(Web page revision data)
▼▼▼

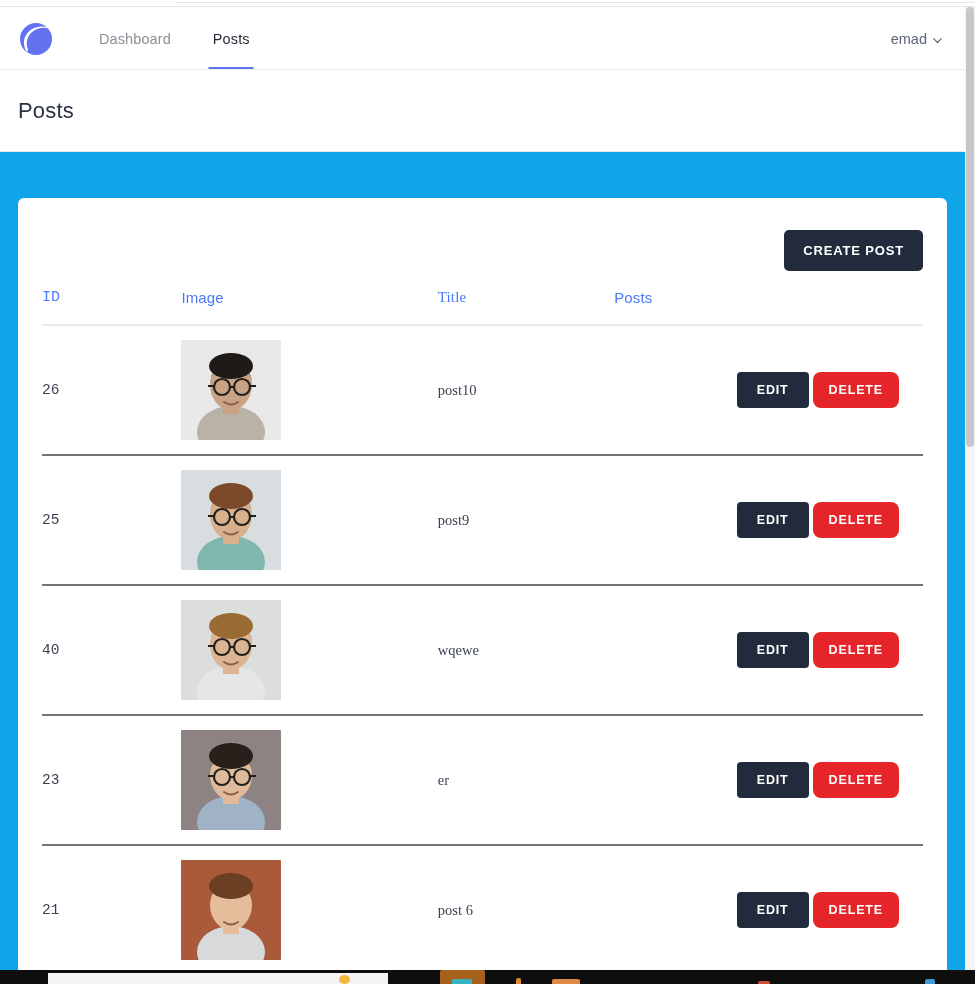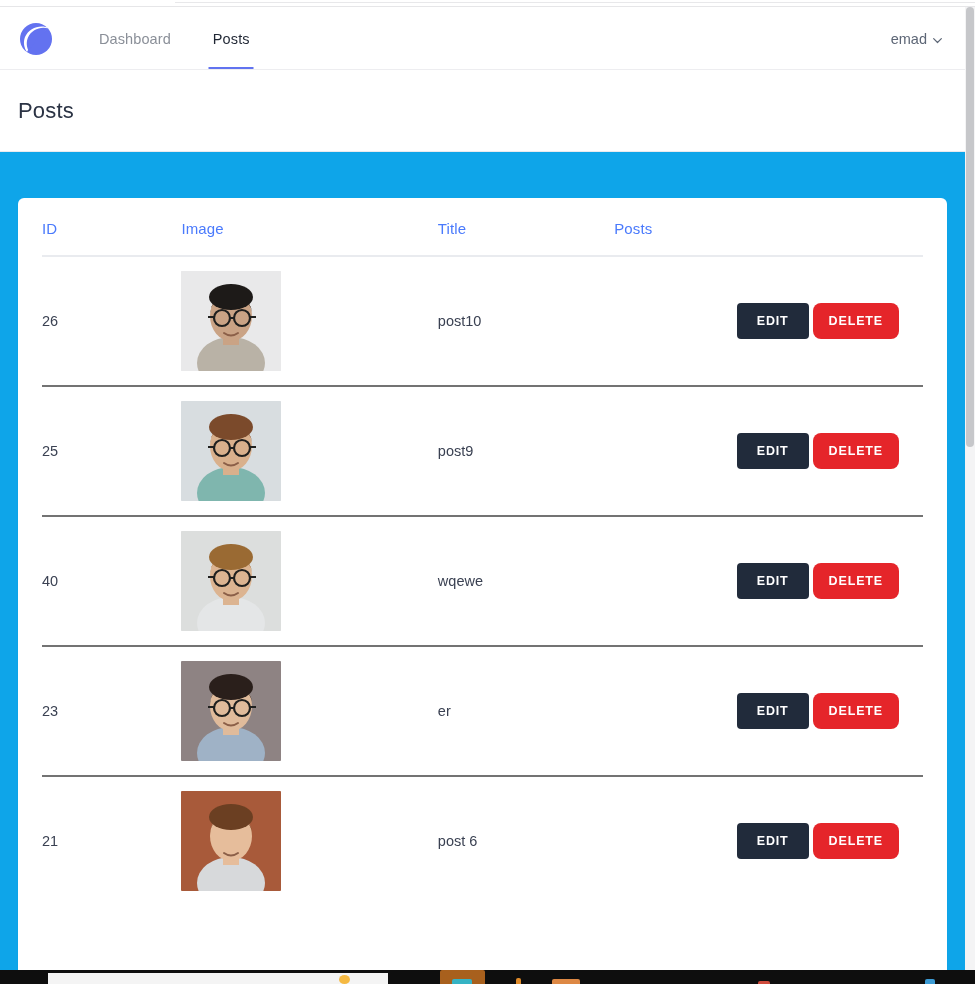--- a/index.html
+++ b/index.html
@@ -202,22 +202,22 @@
     color: #3a4152;
     vertical-align: middle;
   }
   table.posts tbody tr:last-child td { border-bottom: none; }
 
   col.c-id    { width: 136px; }
   col.c-img   { width: 250px; }
   col.c-title { width: 172px; }
   col.c-act   { width: 301px; }
 
-  th.h-id, td.d-id       { padding-left: 24px; }
-  th.h-title, td.d-title { padding-left: 2px; }
+  th.h-id, td.d-id       { padding-left: 24px; font-family: Liberation Mono, monospace; }
+  th.h-title, td.d-title { padding-left: 2px; font-family: Liberation Serif, serif; }
   th.h-act               { padding-left: 2px; }
 
   .thumb {
     width: 100px;
     height: 100px;
     display: block;
     border-radius: 1px;
     overflow: hidden;
     position: relative;
     background: #e9ebee;
@@ -327,20 +327,23 @@
       </div>
     </nav>
 
     <div class="titlebar">
       <h1 class="page-title">Posts</h1>
     </div>
 
     <div class="content-wrap">
       <div class="card">
 
+        <div class="card-toolbar">
+          <button class="btn btn-create" type="button">CREATE POST</button>
+        </div>
 
         <table class="posts">
           <colgroup>
             <col class="c-id">
               <col class="c-img">
               <col class="c-title">
               <col class="c-act">
           </colgroup>
           <thead>
             <tr>

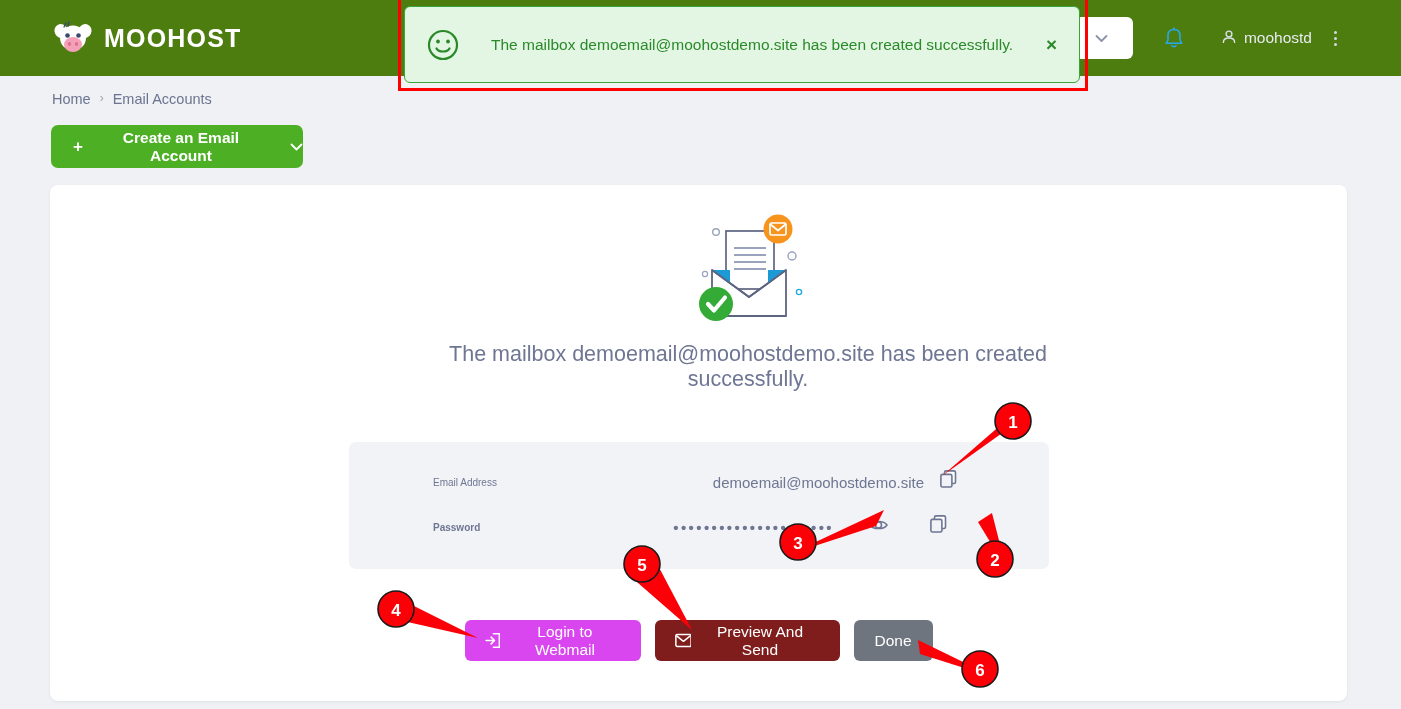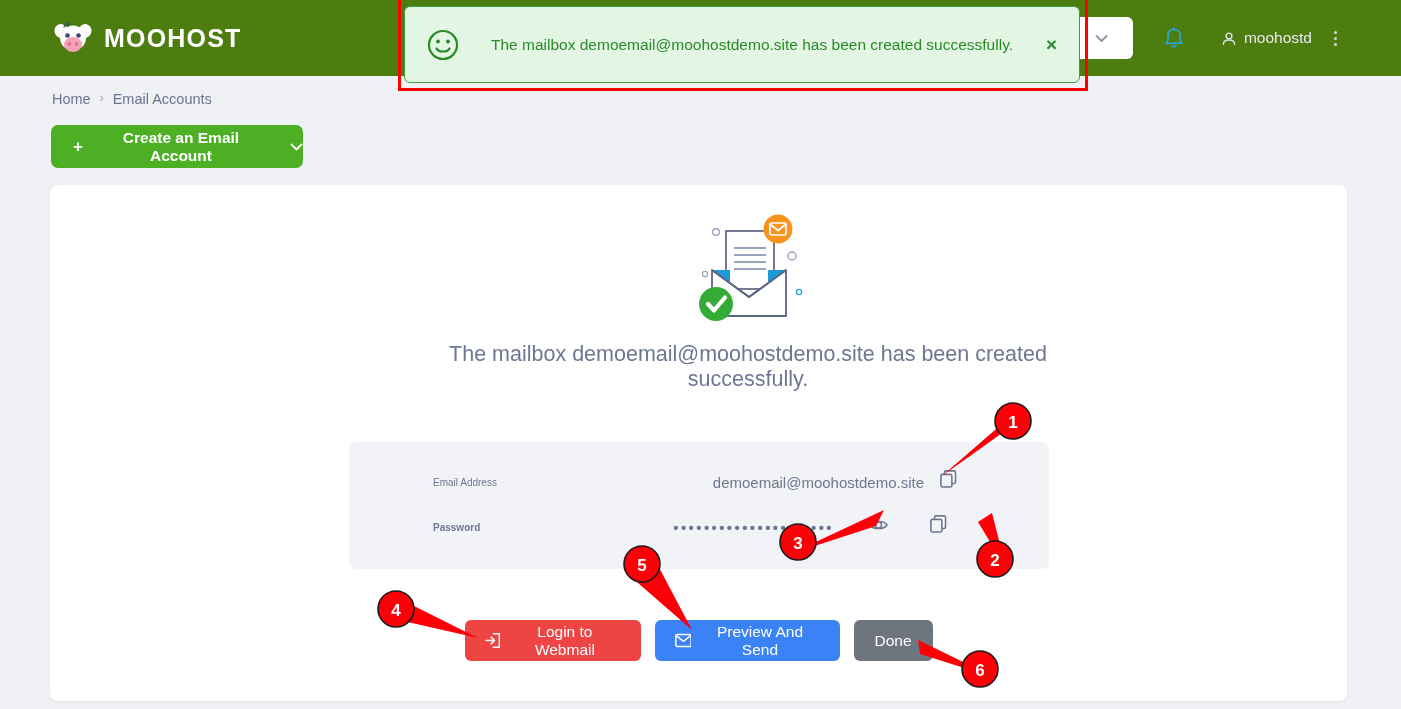--- a/index.html
+++ b/index.html
@@ -49,21 +49,21 @@
     justify-content: center;
     margin-right: 26px;
   }
   .bell-wrap {
     width: 30px; height: 30px;
     display: flex; align-items: center; justify-content: center;
     margin-right: 32px;
   }
   .user-chip {
     display: flex;
-    align-items: flex-end;
+    align-items: flex-start;
     gap: 7px;
     color: #e8ebf2;
     font-size: 15.5px;
     margin-right: 16px;
   }
   .kebab {
     display: flex; flex-direction: column; gap: 3px;
     margin-right: 58px;
     padding: 4px 6px;
   }
@@ -204,22 +204,22 @@
     height: 41px;
     border: none; border-radius: 6px;
     color: #ffffff;
     font-size: 15.5px;
     font-family: "Liberation Sans", sans-serif;
     display: flex; align-items: center; justify-content: center;
     gap: 9px;
     cursor: pointer;
     padding: 0 20px;
   }
-  .btn-webmail { background: #ef4444; width: 176px; }
-  .btn-preview { background: #3b82f6; width: 185px; }
+  .btn-webmail { background: #d946ef; width: 176px; }
+  .btn-preview { background: #7f1d1d; width: 185px; }
   .btn-done    { background: #6f757f; width: 79px; text-align: right; }
 
   
   .annot { position: absolute; z-index: 60; pointer-events: none; }
   .annot svg { display: block; overflow: visible; }
 </style>
 </head>
 <body>
 
 <div class="navbar">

▲▲▲

# EXERCISE GOAL:
Return only the lines that start at the line containing "overflow: hidden;" and finish at the last line of the entries, exactly as written and without pictures.

# SOLUTION FOR THIS PROBLEM:
     overflow: hidden;
     position: relative;
     background: #e9ebee;
@@ -327,20 +327,23 @@
       </div>
     </nav>
 
     <div class="titlebar">
       <h1 class="page-title">Posts</h1>
     </div>
 
     <div class="content-wrap">
       <div class="card">
 
+        <div class="card-toolbar">
+          <button class="btn btn-create" type="button">CREATE POST</button>
+        </div>
 
         <table class="posts">
           <colgroup>
             <col class="c-id">
               <col class="c-img">
               <col class="c-title">
               <col class="c-act">
           </colgroup>
           <thead>
             <tr>

--- a/index.html
+++ b/index.html
@@ -49,21 +49,21 @@
     justify-content: center;
     margin-right: 26px;
   }
   .bell-wrap {
     width: 30px; height: 30px;
     display: flex; align-items: center; justify-content: center;
     margin-right: 32px;
   }
   .user-chip {
     display: flex;
-    align-items: flex-end;
+    align-items: flex-start;
     gap: 7px;
     color: #e8ebf2;
     font-size: 15.5px;
     margin-right: 16px;
   }
   .kebab {
     display: flex; flex-direction: column; gap: 3px;
     margin-right: 58px;
     padding: 4px 6px;
   }
@@ -204,22 +204,22 @@
     height: 41px;
     border: none; border-radius: 6px;
     color: #ffffff;
     font-size: 15.5px;
     font-family: "Liberation Sans", sans-serif;
     display: flex; align-items: center; justify-content: center;
     gap: 9px;
     cursor: pointer;
     padding: 0 20px;
   }
-  .btn-webmail { background: #ef4444; width: 176px; }
-  .btn-preview { background: #3b82f6; width: 185px; }
+  .btn-webmail { background: #d946ef; width: 176px; }
+  .btn-preview { background: #7f1d1d; width: 185px; }
   .btn-done    { background: #6f757f; width: 79px; text-align: right; }
 
   
   .annot { position: absolute; z-index: 60; pointer-events: none; }
   .annot svg { display: block; overflow: visible; }
 </style>
 </head>
 <body>
 
 <div class="navbar">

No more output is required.